Zeligate VoiceDeveloper docs
v1.3.0Sign in

API reference / Stream speech

Stream speech

The same synthesis as Create speech, returned as chunked bytes so playback can start after the first sentence. This is the ZeliSpeech text_to_speech.stream endpoint.

POST/v1/text-to-speech/{voice_id}/stream

The path, query, and body are identical to Create speech — only the transfer changes. A streamed mp3 or opus response is a single valid container (one continuous encoder per request), so you can pipe it straight to a file or a player.

Streamed timestamps

POST/v1/text-to-speech/{voice_id}/stream/with-timestamps

Streams the audio plus an approximate character alignment as NDJSON (one JSON object per line).
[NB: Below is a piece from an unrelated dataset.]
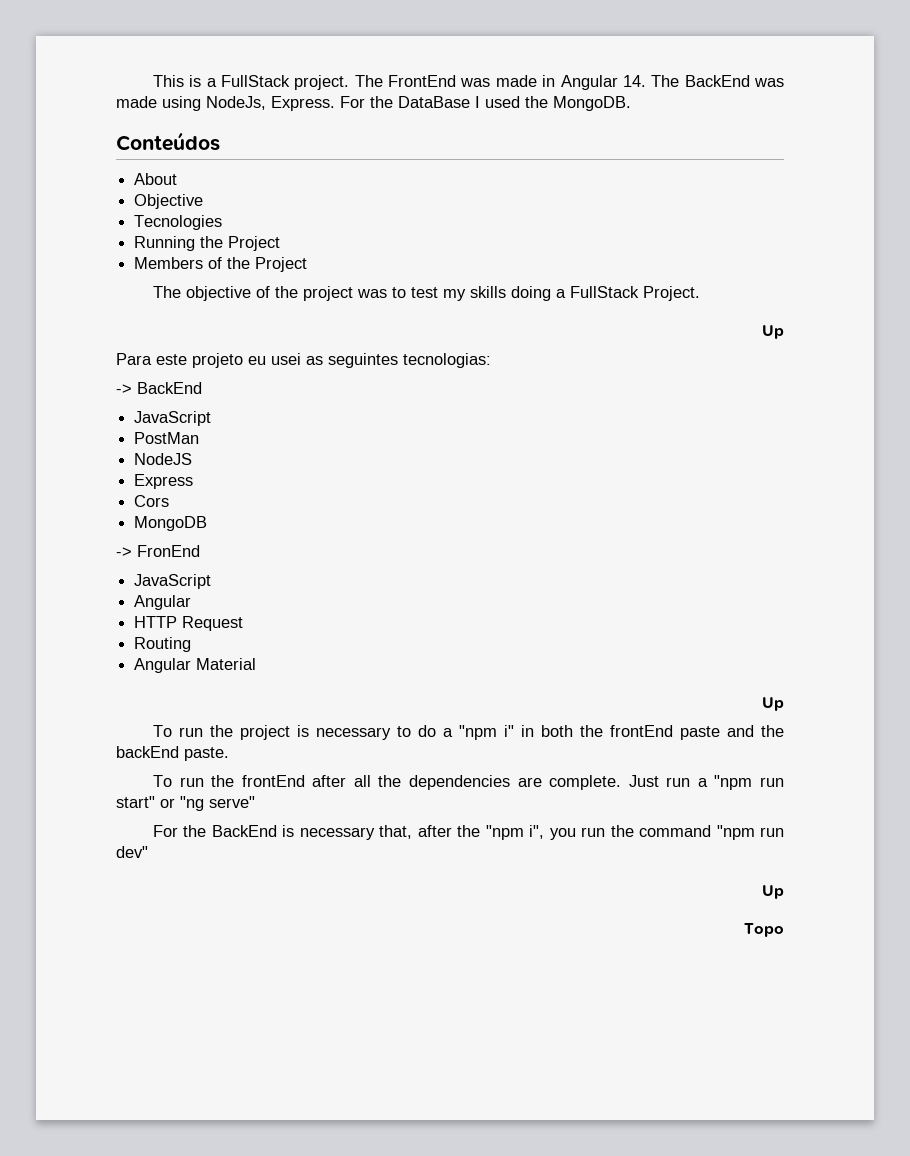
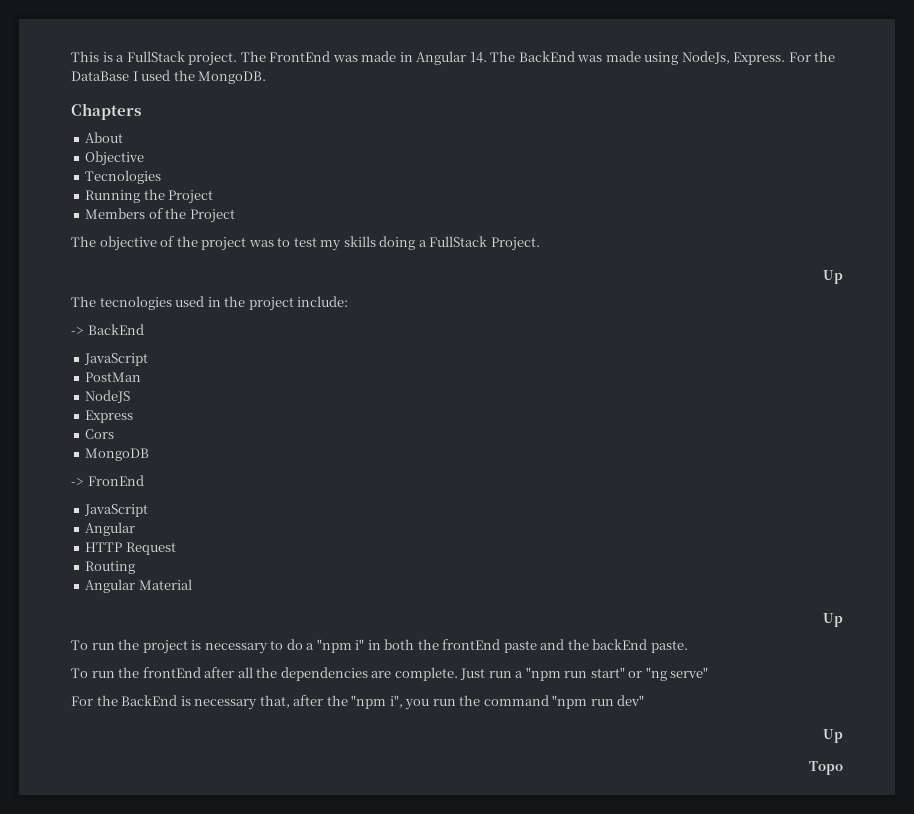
- Conteúdos
+ Chapters
- Para este projeto eu usei as seguintes tecnologias:
+ The tecnologies used in the project include:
Alignment is structurally exact but evenly spaced — see Streaming › character timestamps.

Examples

from zeli_tts import ZeliSpeech
 
client = ZeliSpeech(api_key="sk-zeli-...", base_url="https://voice.your-domain.com")
 
audio = client.text_to_speech.stream(
    voice_id="zeli-voice-1",
    text="First bytes arrive fast; the rest streams behind them.",
    output_format="mp3_44100_128",
)
with open("stream.mp3", "wb") as f:
    for chunk in audio:      # chunks as they generate
        f.write(chunk)
Backpressure is handled

Generation is decoupled from client-paced delivery — a producer holds the batch-1 engine lock and fills a bounded in-memory buffer that the client drains lock-free. A slow or stalled reader can't starve other requests. ZELI_MAX_STREAM_CHARS caps the buffered text; the source is always closed on disconnect so the lock is released.

When to prefer streaming

  • Conversational agents and long-form reads where latency matters.
  • Piping straight to a phone call — pair with output_format=ulaw_8000.
  • Anywhere you'd rather start playback than wait for a whole file.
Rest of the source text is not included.